Title: The Plural Architecture: Shared Memory Many-cores with Hardware Scheduling
Speaker: Ran Ginosar NOTE UNUSUAL HOUR http://webee.technion.ac.il/~ran/
Affiliation: EE & CS, Technion
Host: Johann Makowsky

Abstract:


The Plural many-core architecture combines hundreds of simple
cache-less cores, many shared cache banks, a hardware scheduler, and
two custom active networks-on-chip: cores-to-shared-caches and
cores-to-scheduler. A theoretical model (almost) justifies increasing 
the number of cores while making them smaller and slower, maximizing
performance-to-power ratio. Several benchmark simulations are 
demonstrated, showing close to linear speedup and high 
performance-to-power ratio.

A de-synchronized PRAM-like task-based non-CSP programming model for 
shared memory enables fine-grain parallelism. Plural tasks are sequential.
Precedence relations among tasks are described by a task map, which is
executed by the hardware scheduler. Duplicable tasks are described once 
and executed as multiple instances, under control of the hardware scheduler.
Tasks are not functions-they neither receive inputs nor generate 
outputs; data are shared only through shared memory. Control tasks (join, 
fork, condition) contain no code, and are executed only by the scheduler. 
There are no locking mechanisms-all synchronizations are formulated as 
inter-task dependencies and managed by the scheduler.
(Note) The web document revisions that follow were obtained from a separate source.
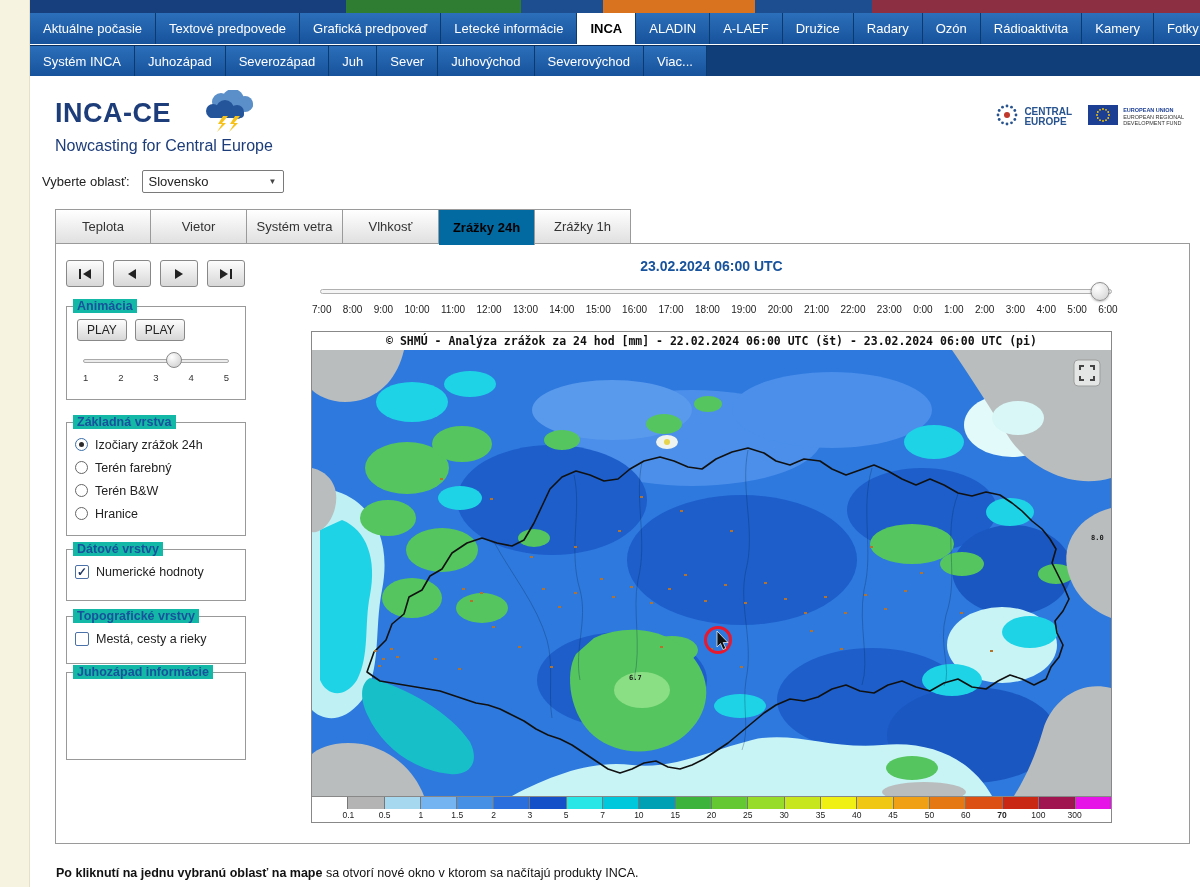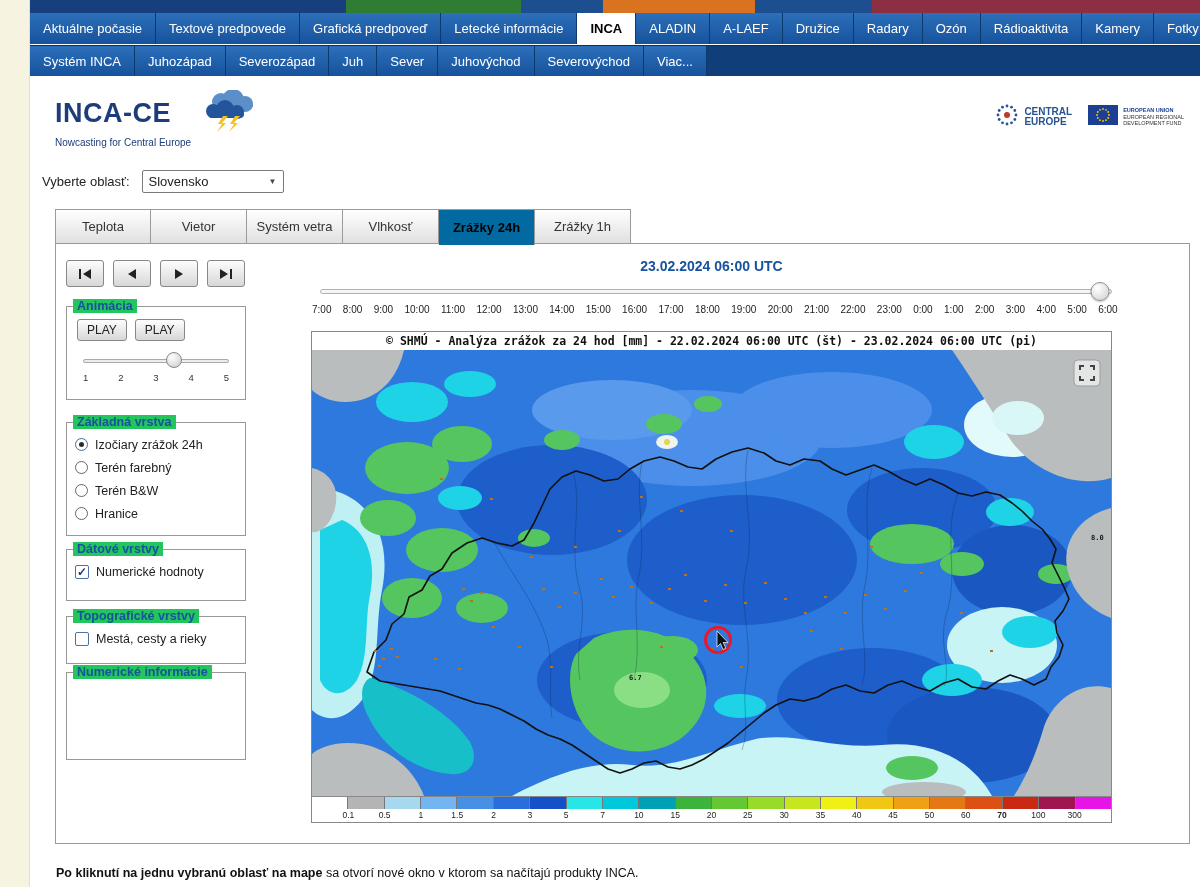--- a/index.html
+++ b/index.html
@@ -9,42 +9,42 @@
 #top-strip{position:absolute;left:30px;top:0;width:1170px;height:13px;display:flex}
 #top-strip .seg{height:100%}
 .nav-row{position:absolute;left:30px;width:1170px;height:31px;background:#0f3e79;display:flex;align-items:stretch}
 #nav-primary{top:13px}
 #nav-secondary{top:45px;border-top:1px solid #0a2f5e}
 .nav-item{display:flex;align-items:center;padding:0 13px;color:#fff;font-size:13px;background:linear-gradient(#2c6fba,#17529c);border-right:1px solid #0b3a6e;cursor:pointer;white-space:nowrap}
 .nav-item.active{background:#fff;color:#000;font-weight:bold}
 #branding{position:absolute;left:55px;top:90px}
 #brand-line{display:flex;align-items:center;gap:28px}
 #brand-title{font-size:27px;color:#1d3d7a;font-weight:bold;letter-spacing:.5px}
-#brand-sub{font-size:10px;color:#1d3d7a;margin-top:1px}
+#brand-sub{font-size:16px;color:#1d3d7a;margin-top:1px}
 #partners{position:absolute;right:16px;top:103px;display:flex;gap:16px;align-items:center}
 .partner{display:flex;align-items:center;gap:5px}
 .ce-text{font-size:10px;font-weight:bold;color:#27538f;line-height:10px}
 .eu-text{font-size:5.5px;color:#333;line-height:6.5px}
 .eu-text .l1{font-weight:bold;color:#1c3f94}
 #region-row{position:absolute;left:42px;top:170px;display:flex;align-items:center;gap:12px;font-size:13px}
 #region-select{width:142px;height:23px;border:1px solid #7a7a7a;border-radius:2px;background:#fff;display:flex;align-items:center;justify-content:space-between;padding:0 6px;font-size:13px;cursor:pointer}
 #region-select .caret{font-size:8px;color:#444}
 #tabs{position:absolute;left:55px;top:209px;height:35px;display:flex;z-index:3}
 .tab{width:96px;display:flex;align-items:center;justify-content:center;font-size:13px;color:#333;border:1px solid #9a9a9a;border-left:none;background:linear-gradient(#ffffff,#e0e0e0);cursor:pointer}
 .tab:first-child{border-left:1px solid #9a9a9a}
 .tab.active{background:#0369a1;color:#000;font-weight:bold;height:36px;border-bottom:none;z-index:4}
 #main-box{position:absolute;left:55px;top:243px;width:1135px;height:601px;border:1px solid #9a9a9a;background:#fff}
 #vcr{position:absolute;left:10px;top:16px;display:flex;gap:9px}
 .vcr-btn{width:38px;height:27px;border:1px solid #888;border-radius:3px;background:linear-gradient(#fdfdfd,#d7d7d7);display:flex;align-items:center;justify-content:center;gap:2px;cursor:pointer}
 .tri{width:0;height:0;border-style:solid}
 .tri.r{border-width:5px 0 5px 8px;border-color:transparent transparent transparent #222}
 .tri.l{border-width:5px 8px 5px 0;border-color:transparent #222 transparent transparent}
 .vbar{width:2.5px;height:10px;background:#222}
 .fieldset{position:absolute;left:10px;width:180px;border:1px solid #999;padding:10px 8px 6px;background:#fff}
-.fieldset .legend{position:absolute;top:-8px;left:6px;background:#22c55e;padding:0 4px;font-size:12.5px;font-weight:bold;color:#17529c;white-space:nowrap}
+.fieldset .legend{position:absolute;top:-8px;left:6px;background:#14b8a6;padding:0 4px;font-size:12.5px;font-weight:bold;color:#17529c;white-space:nowrap}
 #fs-anim{top:62px;height:94px}
 #fs-base{top:178px;height:114px}
 #fs-data{top:305px;height:52px}
 #fs-topo{top:372px;height:48px}
 #fs-info{top:428px;height:88px}
 #anim-buttons{display:flex;gap:8px;margin:2px 0 10px 2px}
 .btn{font-size:12px;padding:3px 9px;border:1px solid #888;border-radius:3px;background:linear-gradient(#fdfdfd,#d7d7d7);cursor:pointer;color:#222}
 #speed-slider{position:relative;height:18px;margin:0 8px}
 #speed-track{position:absolute;left:0;right:0;top:8px;height:4px;background:#ececec;border:1px solid #aaa;border-radius:2px}
 #speed-thumb{position:absolute;top:1px;width:16px;height:16px;border-radius:50%;background:radial-gradient(circle at 35% 30%,#fff,#c9c9c9);border:1px solid #888;transform:translateX(-50%);cursor:pointer}
@@ -282,21 +282,21 @@
       <span class="legend">Topografické vrstvy</span>
       <div id="topo-options">
           <div class="opt-row">
             <span class="checkbox"></span>
             <span>Mestá, cesty a rieky</span>
           </div>
         </div>
     </div>
 
     <div class="fieldset" id="fs-info">
-      <span class="legend">Numerické informácie</span>
+      <span class="legend">Juhozápad informácie</span>
     </div>
 
     <div id="time-heading">23.02.2024 06:00 UTC</div>
 
     <div id="time-slider">
       <div id="time-track"></div>
       <div id="time-thumb" style="left: 98.5%;"></div>
     </div>
     <div id="time-ticks">
         <span>7:00</span>

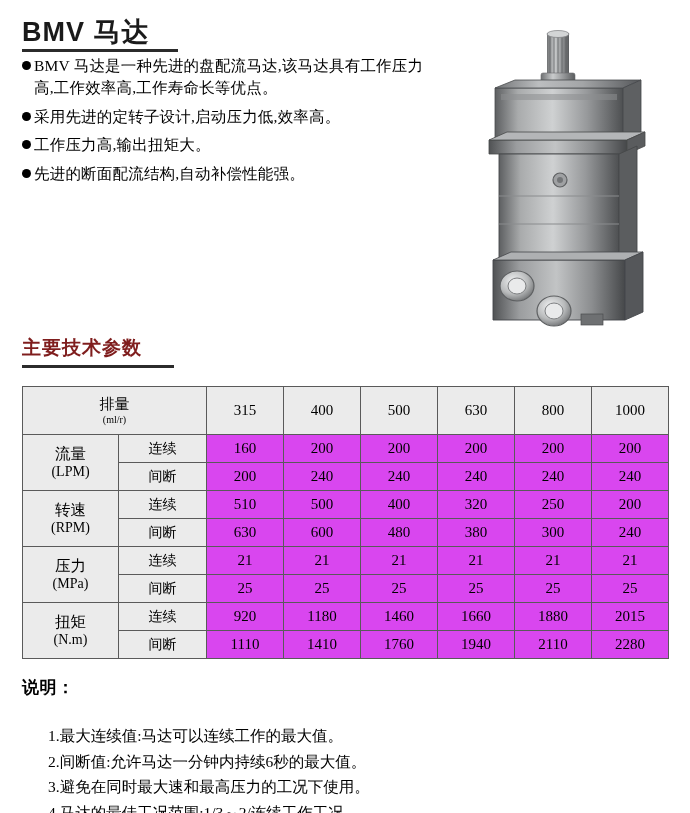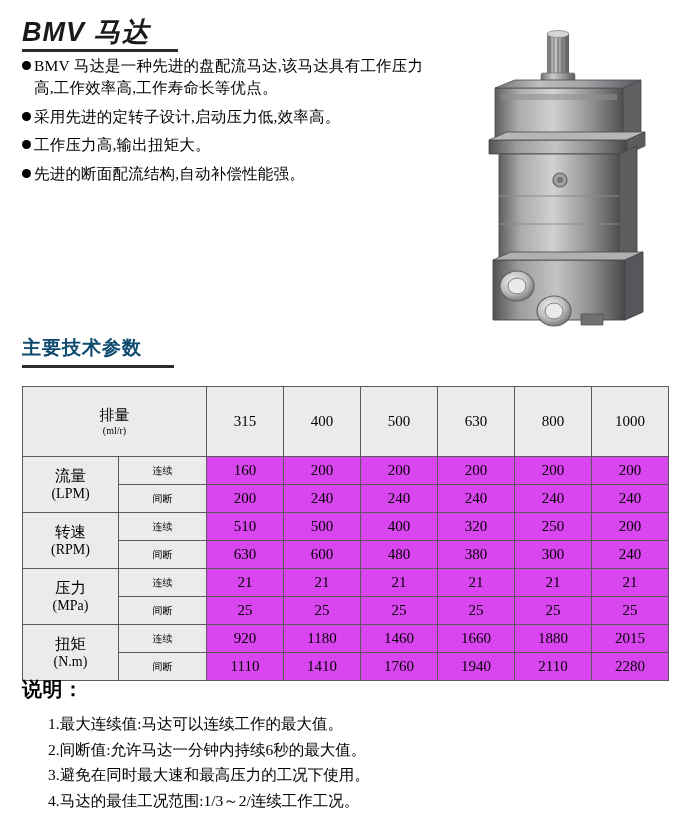--- a/index.html
+++ b/index.html
@@ -15,21 +15,20 @@
     color: #000000;
     overflow: hidden;
   }
 
   
   .title-block {
     position: absolute;
     left: 22px;
     top: 18px;
     width: 160px;
-    font-style: italic;
   }
   .title-text {
     font-family: "Liberation Sans", sans-serif;
     font-weight: bold;
     font-size: 27px;
     letter-spacing: 1px;
     line-height: 1.05;
     color: #1a1a1a;
   }
   .title-underline {
@@ -80,21 +79,21 @@
     position: absolute;
     left: 22px;
     top: 335px;
     width: 180px;
   }
   .section-text {
     font-family: "Liberation Sans", sans-serif;
     font-weight: bold;
     font-size: 19px;
     letter-spacing: 1px;
-    color: #0c4a6e;
+    color: #7f1d1d;
   }
   .section-underline {
     margin-top: 4px;
     width: 152px;
     height: 3px;
     background: #2b2b2b;
   }
 
   
   .spec-table {
@@ -111,33 +110,33 @@
     font-size: 15px;
     height: 27px;
     padding: 0;
   }
   .spec-table td.label {
     background: #ebebeb;
     font-size: 15.5px;
   }
   .spec-table td.sub {
     background: #ebebeb;
-    font-size: 10px;
+    font-size: 14px;
   }
   .spec-table td.value {
     background: #d946ef;
     font-size: 15px;
   }
   .hdr-cell {
     background: #ebebeb;
     font-size: 15.5px;
   }
   .hdr-disp {
     line-height: 1.25;
-    padding: 19px 0;
+    padding: 8px 0;
     text-align: center;
   }
   .hdr-disp .unit {
     font-size: 10px;
   }
   .lbl-two {
     line-height: 1.2;
   }
   .lbl-two .u {
     font-size: 14px;
@@ -151,22 +150,22 @@
   
   .notes {
     position: absolute;
     left: 22px;
     top: 676px;
     width: 640px;
   }
   .notes-title {
     font-family: "Liberation Sans", sans-serif;
     font-weight: bold;
-    font-size: 20px;
-    margin-bottom: 8px;
+    font-size: 17px;
+    margin-bottom: 24px;
     letter-spacing: 0.5px;
   }
   .note-line {
     font-size: 15.5px;
     line-height: 1.65;
     padding-left: 26px;
   }
 </style>
 </head>
 <body>

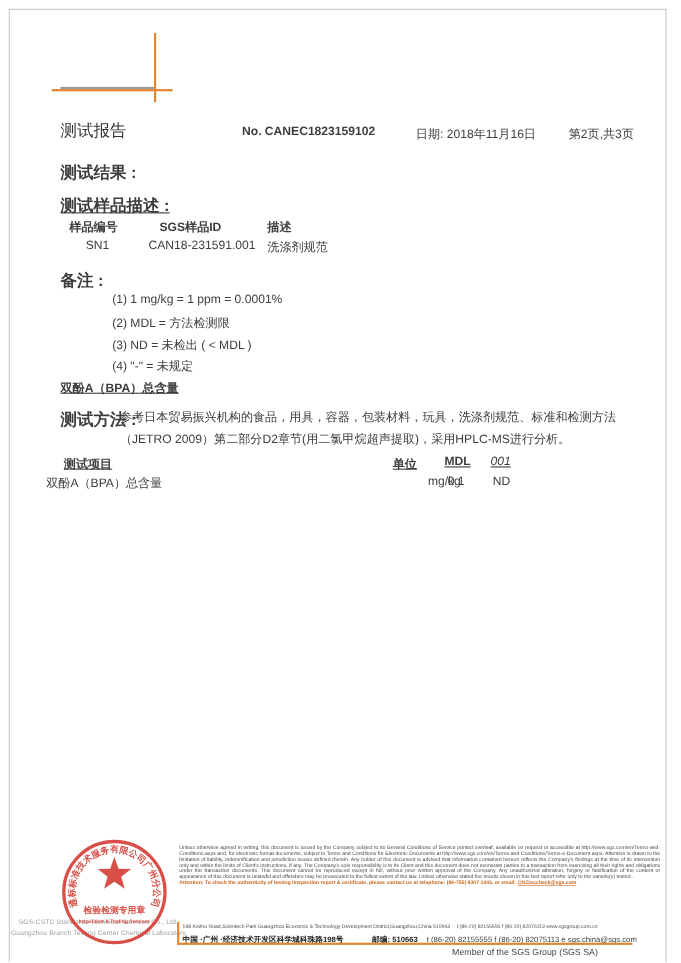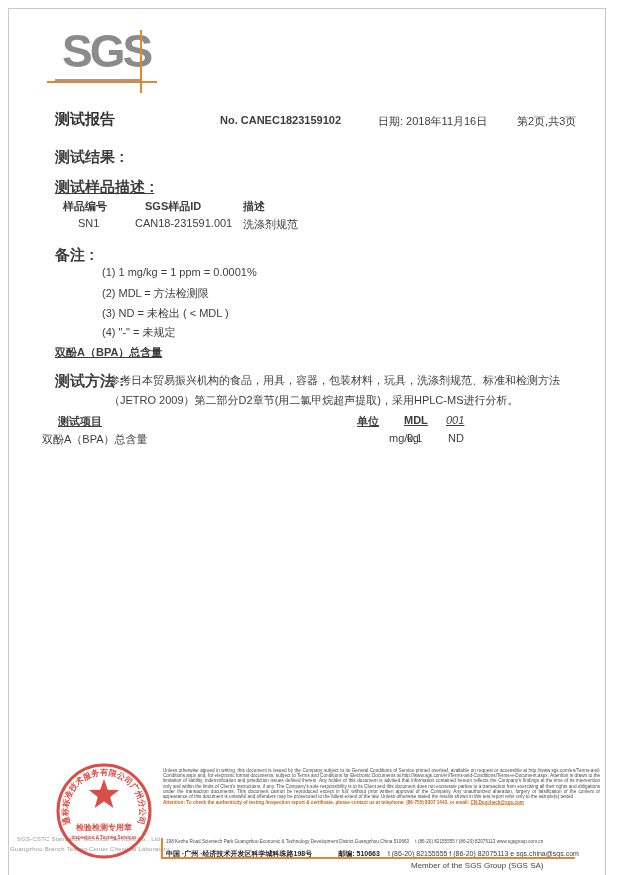--- a/index.html
+++ b/index.html
@@ -10,21 +10,21 @@
   .abs { position:absolute; white-space:nowrap; }
 
   
   .frame-line { position:absolute; background:#c9c9c9; }
 
   
   .logo-text { font-size:46px; font-weight:bold; color:#8b8b8b; letter-spacing:-3px; font-family:"Liberation Sans","DejaVu Sans",sans-serif; }
   .oline { position:absolute; background:#e2862f; }
   .gline { position:absolute; background:#9a9a9a; }
 
-  .title { font-size:15px; font-weight:bold; color:#333;text-align:center; }
+  .title { font-size:15px; font-weight:normal; color:#333;text-align:center; }
   .h-meta { font-size:11px; color:#3d3d3d; }
 
   .label { font-size:15px; font-weight:700; }
   .body-txt { font-size:11px; }
   .u { text-decoration:underline; }
   .b { font-weight:bold; }
   .i { font-style:italic; }
 
   .method-text { position:absolute; white-space:normal; width:460px; font-size:11px; line-height:20px; }
 
@@ -48,21 +48,20 @@
 </style>
 </head>
 <body>
 
 <div id="page">
 
   <div class="frame-line" style="left:8px;top:8px;width:598px;height:1px;"></div>
   <div class="frame-line" style="left:8px;top:8px;width:1px;height:867px;"></div>
   <div class="frame-line" style="left:605px;top:8px;width:1px;height:867px;"></div>
 
-  <div class="abs logo-text" style="left:62px;top:24px;">SGS</div>
   <div class="gline" style="left:55px;top:79px;width:85px;height:2px;"></div>
   <div class="oline" style="left:47px;top:81px;width:110px;height:2px;"></div>
   <div class="oline" style="left:140px;top:30px;width:2px;height:63px;"></div>
 
   <div class="abs title" style="left:55px;top:110px;">测试报告</div>
   <div class="abs h-meta" style="left:220px;top:114px;font-weight:bold;">No. CANEC1823159102</div>
   <div class="abs h-meta" style="left:378px;top:114px;">日期: 2018年11月16日</div>
   <div class="abs h-meta" style="left:517px;top:114px;">第2页,共3页</div>
 
   <div class="abs label" style="left:55px;top:148px;">测试结果 :</div>

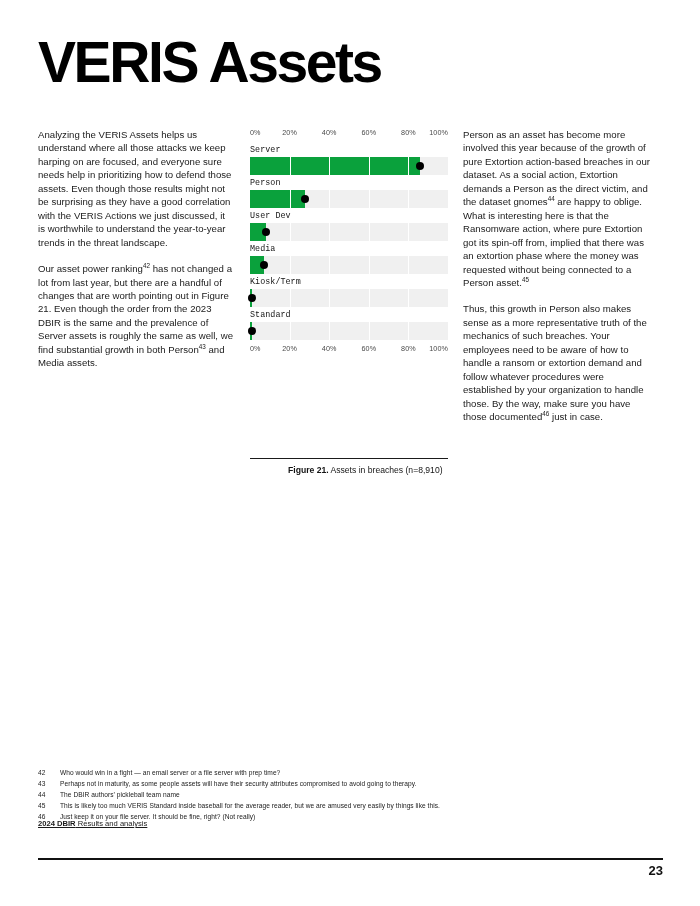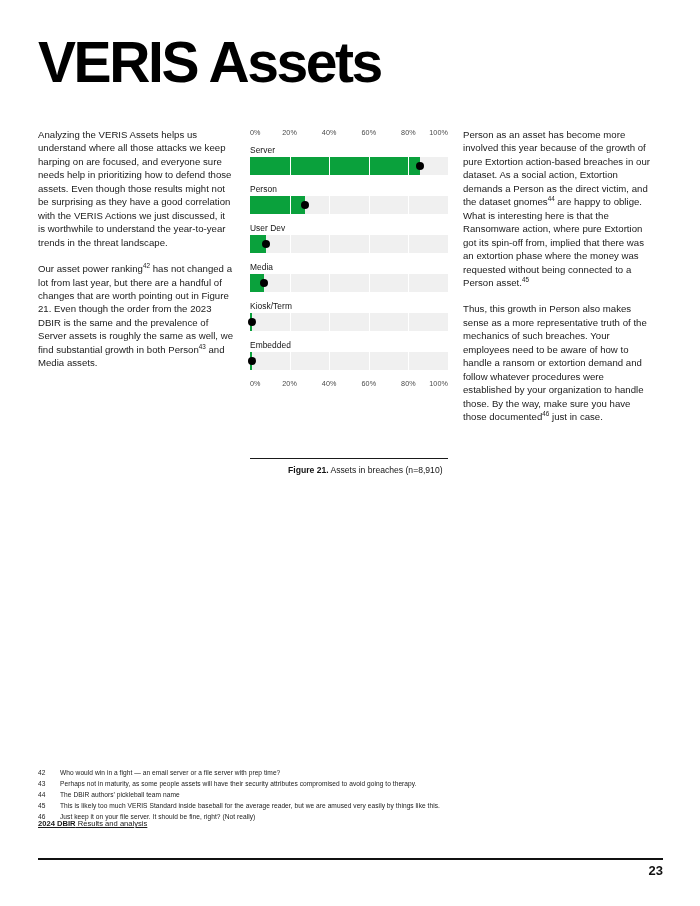--- a/index.html
+++ b/index.html
@@ -66,21 +66,21 @@
   .axis-row.bottom { margin-bottom: 0; margin-top: 4px; }
   .axis-tick {
     position: absolute;
     top: 0;
     font-size: 7.2px;
     color: #4a4a4a;
     letter-spacing: 0.1px;
     white-space: nowrap;
   }
   .plot { position: relative; }
-  .bar-group { margin-bottom: 9px; }
+  .bar-group { margin-bottom: 3px; font-family: Liberation Mono, monospace; }
   .bar-label {
     font-size: 8.4px;
     color: #141414;
     margin-bottom: 2px;
     letter-spacing: 0.05px;
     white-space: nowrap;
   }
   .track {
     position: relative;
     height: 18px;
@@ -257,21 +257,21 @@
           <div class="track">
             <div class="bar-fill" style="width: 1%; background: rgb(10, 161, 60);"></div>
             <div class="gridline" style="left: 20%;"></div>
             <div class="gridline" style="left: 40%;"></div>
             <div class="gridline" style="left: 60%;"></div>
             <div class="gridline" style="left: 80%;"></div>
             <div class="dot" style="left: 1%; background: rgb(0, 0, 0);"></div>
           </div>
         </div>
         <div class="bar-group">
-          <div class="bar-label">Embedded</div>
+          <div class="bar-label">Standard</div>
           <div class="track">
             <div class="bar-fill" style="width: 1%; background: rgb(10, 161, 60);"></div>
             <div class="gridline" style="left: 20%;"></div>
             <div class="gridline" style="left: 40%;"></div>
             <div class="gridline" style="left: 60%;"></div>
             <div class="gridline" style="left: 80%;"></div>
             <div class="dot" style="left: 1%; background: rgb(0, 0, 0);"></div>
           </div>
         </div>
       </div>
The shared memory is organized as many banks, allowing all or most cores
simultaneous access. A multistage interconnection network resolves address
conflicts and may include fetch-and-op facility to enhance PRAM-like
concurrent read-and-write as well as unique indexing operations. Addresses
are interleaved to reduce conflicts. The entire shared memory is organized
as a shared L1 cache. The architecture supports an optional L2 cache
on-chip.

The Plural architecture employs standard processors; we have tried Sparc,
Microblaze and some proprietary ones. Cores contain a small private
scratch-pad memory for unshared variables. Shared co-processors include FPU
and collective support. DMA processors provide for data pre-fetching.

The Plural architecture is intended for one-job-at-a-time accelerators; it
is not a multitasking multicore, and there should be no OS. The architecture
has been implemented as an IP core for mobile SoC and as a FPGA accelerator.
It has yet to be demonstrated as a standalone IC. During the talk we will
also contrast it with other many-core architectures including Tiles, Rigel
and XMT.


Short Bio:

Prof. Ran Ginosar received BSc from the Technion and PhD from Princeton
University in 1982. He has conducted research at Bell Laboratories, at 
the University of Utah and at Intel Research Laboratories in Oregon, USA. 
He is member of the faculty of EE and CS departments at the Technion, and 
heads the VLSI Systems Research Center. He has also co-founded several 
start-up companies in the area of VLSI and parallel processing. His research
interests focus on VLSI and parallel processing architectures.